→ **ASSIGNMENT**
Could you reproduce the entries exactly, omitting every picture?

------------------------------------------------------------------------

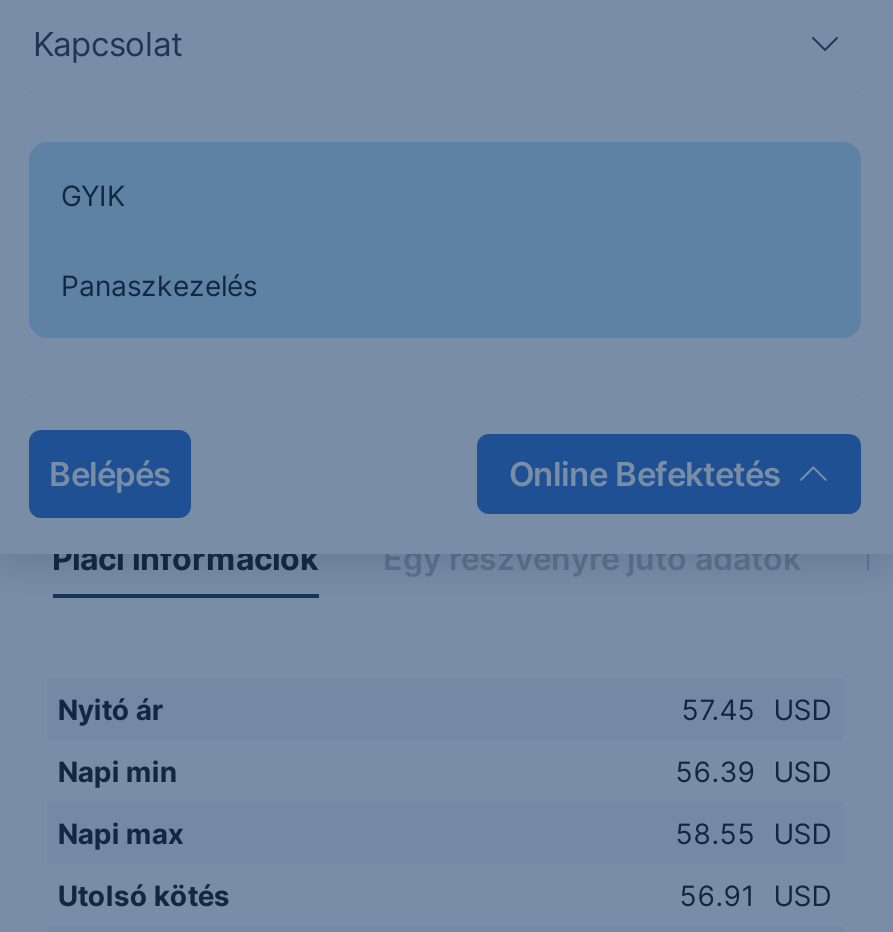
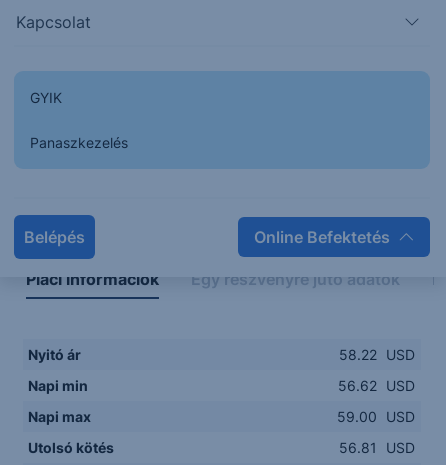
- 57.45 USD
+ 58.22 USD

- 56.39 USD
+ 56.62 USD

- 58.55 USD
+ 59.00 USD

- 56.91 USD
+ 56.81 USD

------------------------------------------------------------------------

→ **WRITTEN SOLUTION**
- 57.45 USD
+ 58.22 USD

- 56.39 USD
+ 56.62 USD

- 58.55 USD
+ 59.00 USD

- 56.91 USD
+ 56.81 USD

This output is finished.